A spaceship is traveling at 0.8c. An observer on Earth measures the speed of light from the ship’s headlight to be
1.6c
0.8c
0.2c
1.0c
The correct answer and explanation is:
The correct answer is 1.0c.
In special relativity, the speed of light in a vacuum is always constant, regardless of the relative motion between the observer and the light source. This principle is one of the foundational postulates of Einstein’s theory of special relativity.

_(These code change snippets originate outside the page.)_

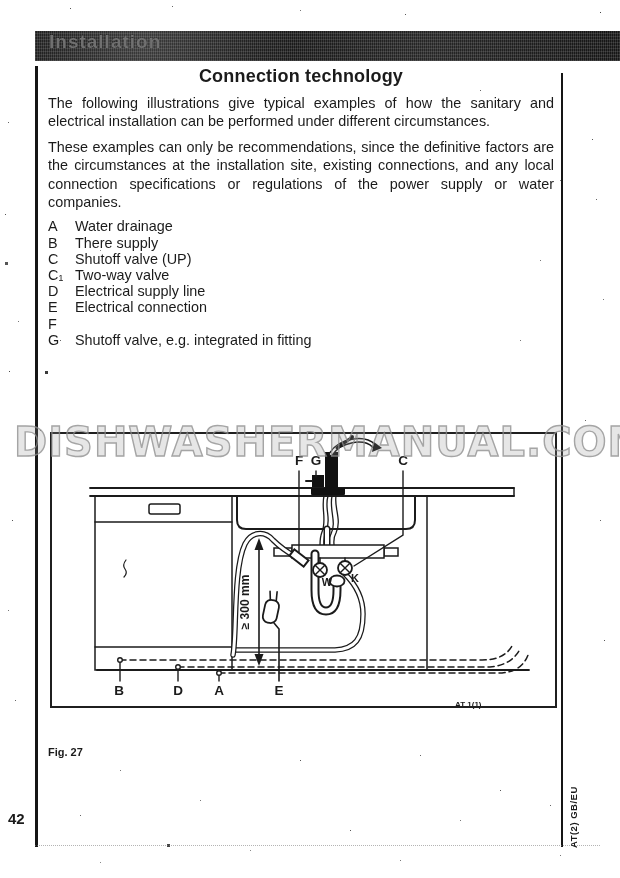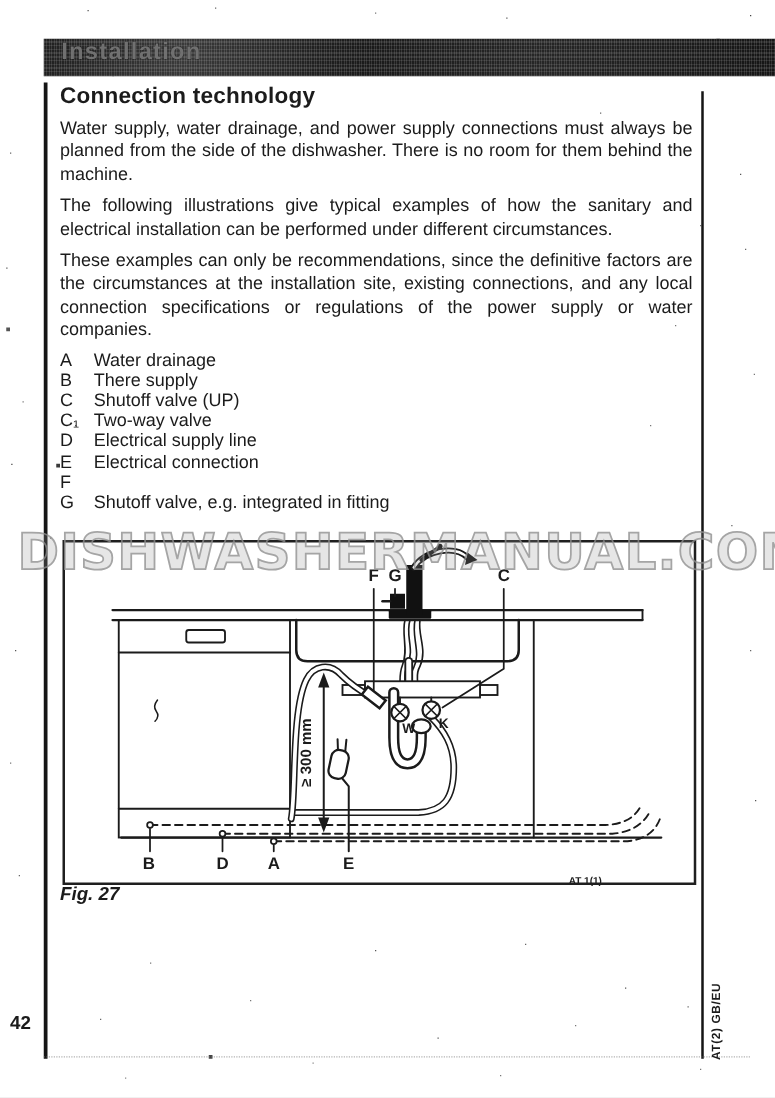--- a/index.html
+++ b/index.html
@@ -30,36 +30,36 @@
   .header-bar span{
     color:rgba(130,130,130,.85);font-weight:bold;font-size:19px;letter-spacing:1px;
     padding-left:14px;text-shadow:0 0 1px rgba(0,0,0,.9);
   }
 
   .border-left{position:absolute;left:35px;top:66px;width:3px;height:781px;background:#151515;}
   .border-right{position:absolute;left:561px;top:73px;width:2px;height:774px;background:#151515;}
   .border-bottom{position:absolute;left:35px;top:845px;width:565px;border-top:1px dotted #777;opacity:.55;}
 
   .content{position:absolute;left:48px;top:66px;width:506px;}
-  .content h1{font-size:18px;margin:0 0 7px 0;letter-spacing:.2px;}
+  .content h1{font-size:18px;margin:0 0 7px 0;letter-spacing:.2px;text-align:center;}
   .content p{font-size:14.4px;line-height:18.4px;margin:0 0 7px 0;text-align:justify;}
   .legend{margin-top:5px;}
   .legend-row{display:flex;font-size:14.4px;line-height:16.2px;}
   .legend-key{width:27px;flex:none;}
 
   .watermark{
     position:absolute;left:14px;top:419px;width:600px;white-space:nowrap;
     font-family:"DejaVu Sans",sans-serif;font-weight:bold;font-size:40px;letter-spacing:1px;
     color:rgba(150,150,150,.30);-webkit-text-stroke:1.4px #8f8f8f;opacity:.8;z-index:5;
   }
 
   .figure-box{position:absolute;left:50px;top:432px;width:503px;height:272px;border:2px solid #1f1f1f;z-index:2;}
   .figure-box svg{position:absolute;left:0;top:0;}
 
-  .fig-caption{position:absolute;left:48px;top:707px;font-size:15px;font-weight:bold;font-style:italic;}
+  .fig-caption{position:absolute;left:48px;top:746px;font-size:11px;font-weight:bold;}
   .fig-ref{position:absolute;left:455px;top:700px;width:80px;font-size:8px;font-weight:600;}
 
   .page-number{position:absolute;left:8px;top:810px;font-size:15px;font-weight:bold;}
   .side-label{
     position:absolute;left:568px;top:848px;transform-origin:0 0;transform:rotate(-90deg);
     font-size:9.5px;font-weight:bold;white-space:nowrap;letter-spacing:.5px;
   }
 
   svg text{font-family:"Liberation Sans",sans-serif;fill:#1b1b1b;}
   .lbl{font-size:13.5px;font-weight:600;text-anchor:middle;}
@@ -76,21 +76,20 @@
   <div class="header-bar">
     <span>Installation</span>
   </div>
 
   <div class="border-left"></div>
   <div class="border-right"></div>
   <div class="border-bottom"></div>
 
   <div class="content">
     <h1>Connection technology</h1>
-    <p>Water supply, water drainage, and power supply connections must always be planned from the side of the dishwasher. There is no room for them behind the machine.</p>
     <p>The following illustrations give typical examples of how the sanitary and electrical installation can be performed under different circumstances.</p>
     <p>These examples can only be recommendations, since the definitive factors are the circumstances at the installation site, existing connections, and any local connection specifications or regulations of the power supply or water companies.</p>
 
     <div class="legend">
       <div class="legend-row">
           <span class="legend-key">A</span>
           <span>Water drainage</span>
         </div>
       <div class="legend-row">
           <span class="legend-key">B</span>

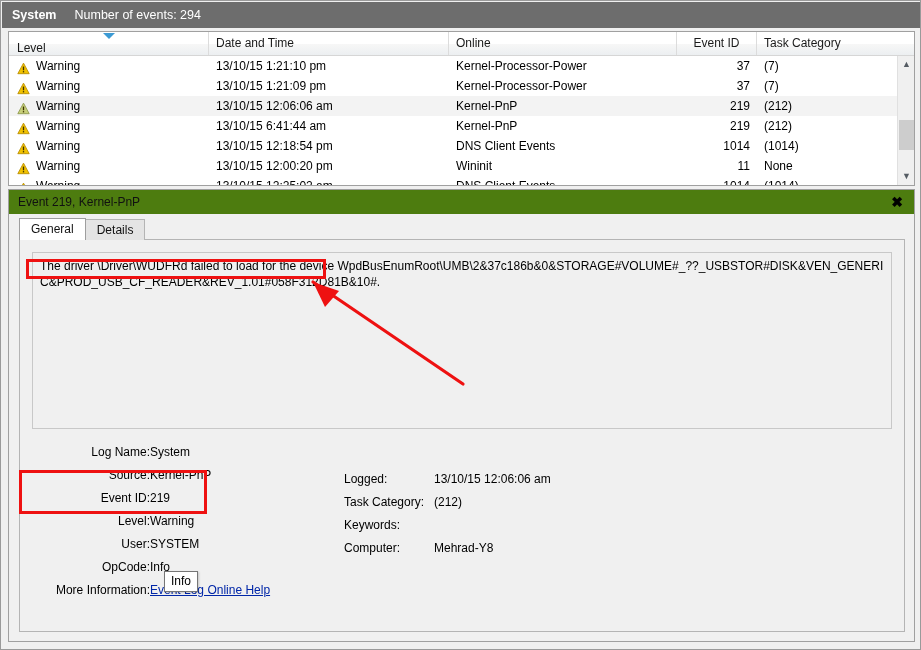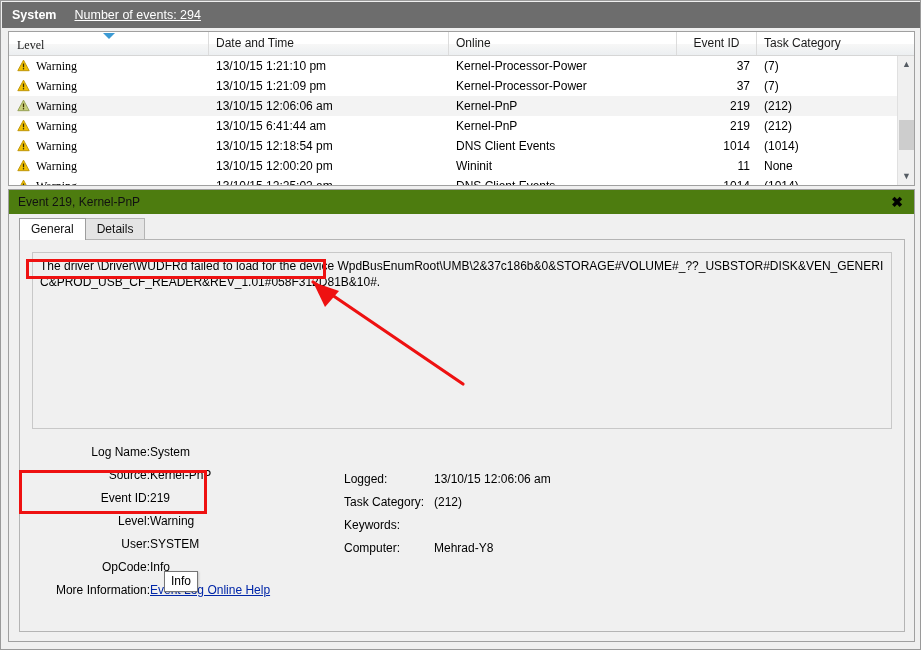--- a/index.html
+++ b/index.html
@@ -41,21 +41,20 @@
     box-sizing: border-box;
     padding-left: 10px;
   }
   .logbar .lb-title {
     font-weight: bold;
     font-size: 12.5px;
     margin-right: 18px;
   }
   .logbar .lb-count {
     font-size: 12.5px;
-    text-decoration: underline;
   }
 
   
   .listwrap {
     position: absolute;
     left: 7px; top: 30px;
     width: 907px; height: 155px;
     background: #ffffff;
     border: 1px solid #a0a0a0;
     box-sizing: border-box;
@@ -107,21 +106,21 @@
   .row.sel { background: #f3f3f3; }
   .cell {
     box-sizing: border-box;
     padding: 0 7px;
     font-size: 12px;
     white-space: nowrap;
     overflow: hidden;
     line-height: 20px;
   }
   .cell.num { text-align: right; }
-  .c-level { width: 200px; display: flex; align-items: center; padding-left: 8px; font-family: Liberation Serif, serif; }
+  .c-level { width: 200px; display: flex; align-items: flex-end; padding-left: 8px; }
   .c-date  { width: 240px; }
   .c-src   { width: 228px; }
   .c-eid   { width: 80px; }
   .c-task  { width: 140px; }
 
   
   .warn-ico {
     width: 13px; height: 13px;
     margin-right: 6px;
     flex: 0 0 auto;
@@ -187,21 +186,21 @@
     color: #000;
     cursor: default;
   }
 
   
   .tabstrip {
     position: absolute;
     left: 10px; top: 28px;
     height: 22px;
     display: flex;
-    align-items: flex-start;
+    align-items: center;
     z-index: 3;
   }
   .tab {
     box-sizing: border-box;
     height: 21px;
     padding: 0 11px;
     font-size: 12px;
     line-height: 20px;
     border: 1px solid #b4b4b4;
     border-bottom: none;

Even though the spaceship is traveling at 0.8c (80% the speed of light) relative to Earth, the observer on Earth will still measure the speed of light emitted by the spaceship’s headlight as 1.0c. This is because the speed of light does not add or subtract based on the motion of the source, which contrasts with how velocities in everyday situations combine.

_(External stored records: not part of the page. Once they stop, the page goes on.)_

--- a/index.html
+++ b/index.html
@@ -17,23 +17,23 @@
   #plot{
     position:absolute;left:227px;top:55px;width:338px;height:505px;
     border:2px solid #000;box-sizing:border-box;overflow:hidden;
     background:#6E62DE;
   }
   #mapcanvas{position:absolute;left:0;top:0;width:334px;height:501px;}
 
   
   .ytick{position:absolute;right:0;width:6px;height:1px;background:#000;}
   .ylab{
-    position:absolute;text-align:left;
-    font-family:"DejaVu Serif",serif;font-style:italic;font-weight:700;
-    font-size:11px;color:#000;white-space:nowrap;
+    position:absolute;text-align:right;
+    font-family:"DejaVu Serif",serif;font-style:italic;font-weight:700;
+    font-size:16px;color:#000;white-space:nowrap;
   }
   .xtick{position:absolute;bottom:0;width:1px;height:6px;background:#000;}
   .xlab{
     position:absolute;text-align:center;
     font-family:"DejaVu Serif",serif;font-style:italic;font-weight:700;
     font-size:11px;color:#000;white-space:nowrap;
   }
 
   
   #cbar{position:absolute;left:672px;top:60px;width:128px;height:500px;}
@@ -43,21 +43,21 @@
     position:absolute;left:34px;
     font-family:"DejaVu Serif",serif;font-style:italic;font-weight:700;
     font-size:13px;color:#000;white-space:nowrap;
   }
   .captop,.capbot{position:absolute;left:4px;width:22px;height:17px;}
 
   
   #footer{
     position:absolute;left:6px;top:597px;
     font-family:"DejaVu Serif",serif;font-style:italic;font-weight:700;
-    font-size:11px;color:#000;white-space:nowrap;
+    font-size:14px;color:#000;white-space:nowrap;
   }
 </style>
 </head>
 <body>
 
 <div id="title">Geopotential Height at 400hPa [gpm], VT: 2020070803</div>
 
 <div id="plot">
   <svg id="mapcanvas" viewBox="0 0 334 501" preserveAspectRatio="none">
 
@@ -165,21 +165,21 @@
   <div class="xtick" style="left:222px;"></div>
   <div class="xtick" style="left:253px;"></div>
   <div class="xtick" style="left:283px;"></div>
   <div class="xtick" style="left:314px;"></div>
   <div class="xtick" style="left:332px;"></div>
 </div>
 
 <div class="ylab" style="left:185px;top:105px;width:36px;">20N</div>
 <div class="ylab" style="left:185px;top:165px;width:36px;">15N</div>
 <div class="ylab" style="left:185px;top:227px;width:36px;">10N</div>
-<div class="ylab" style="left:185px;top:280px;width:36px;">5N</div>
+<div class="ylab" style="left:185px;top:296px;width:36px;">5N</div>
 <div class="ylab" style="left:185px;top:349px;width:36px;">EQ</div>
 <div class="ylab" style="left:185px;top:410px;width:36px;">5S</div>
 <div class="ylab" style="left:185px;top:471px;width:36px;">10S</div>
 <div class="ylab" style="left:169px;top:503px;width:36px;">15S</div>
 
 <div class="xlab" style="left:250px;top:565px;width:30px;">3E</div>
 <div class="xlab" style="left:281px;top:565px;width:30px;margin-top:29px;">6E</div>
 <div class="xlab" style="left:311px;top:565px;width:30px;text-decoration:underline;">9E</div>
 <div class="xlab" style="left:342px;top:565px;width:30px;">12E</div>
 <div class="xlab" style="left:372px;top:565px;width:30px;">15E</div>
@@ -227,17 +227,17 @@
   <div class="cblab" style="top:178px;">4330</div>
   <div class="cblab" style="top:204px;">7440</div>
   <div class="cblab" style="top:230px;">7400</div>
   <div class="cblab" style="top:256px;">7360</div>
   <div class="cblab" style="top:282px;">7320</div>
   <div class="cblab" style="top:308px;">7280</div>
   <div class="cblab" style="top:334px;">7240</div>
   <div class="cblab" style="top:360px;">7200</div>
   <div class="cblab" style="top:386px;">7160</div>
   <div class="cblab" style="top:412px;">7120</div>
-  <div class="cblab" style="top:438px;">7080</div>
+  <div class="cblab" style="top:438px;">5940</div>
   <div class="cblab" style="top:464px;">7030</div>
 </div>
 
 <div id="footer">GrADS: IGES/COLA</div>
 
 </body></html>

To explain this in more detail: Suppose two objects are moving relative to each other, and one of them emits light. In classical mechanics, if the spaceship were moving towards an observer at 0.8c, you might think the speed of the light emitted from the headlight would be the sum of the spaceship’s speed and the speed of light (i.e., 0.8c + c = 1.8c). On the other hand, if the spaceship were moving away from the observer, you might think the speed of light would be reduced (c – 0.8c = 0.2c).
However, special relativity changes this. The speed of light remains constant at 1.0c for any observer, regardless of the motion of the source or the observer. This is a result of how space and time are interrelated in special relativity: as the spaceship approaches the speed of light, time and space adjust in such a way that the speed of light remains constant.
Thus, even though the spaceship is moving at a significant fraction of the speed of light, the observer on Earth will still measure the speed of light from the spaceship’s headlight as 1.0c, in accordance with the invariance of the speed of light.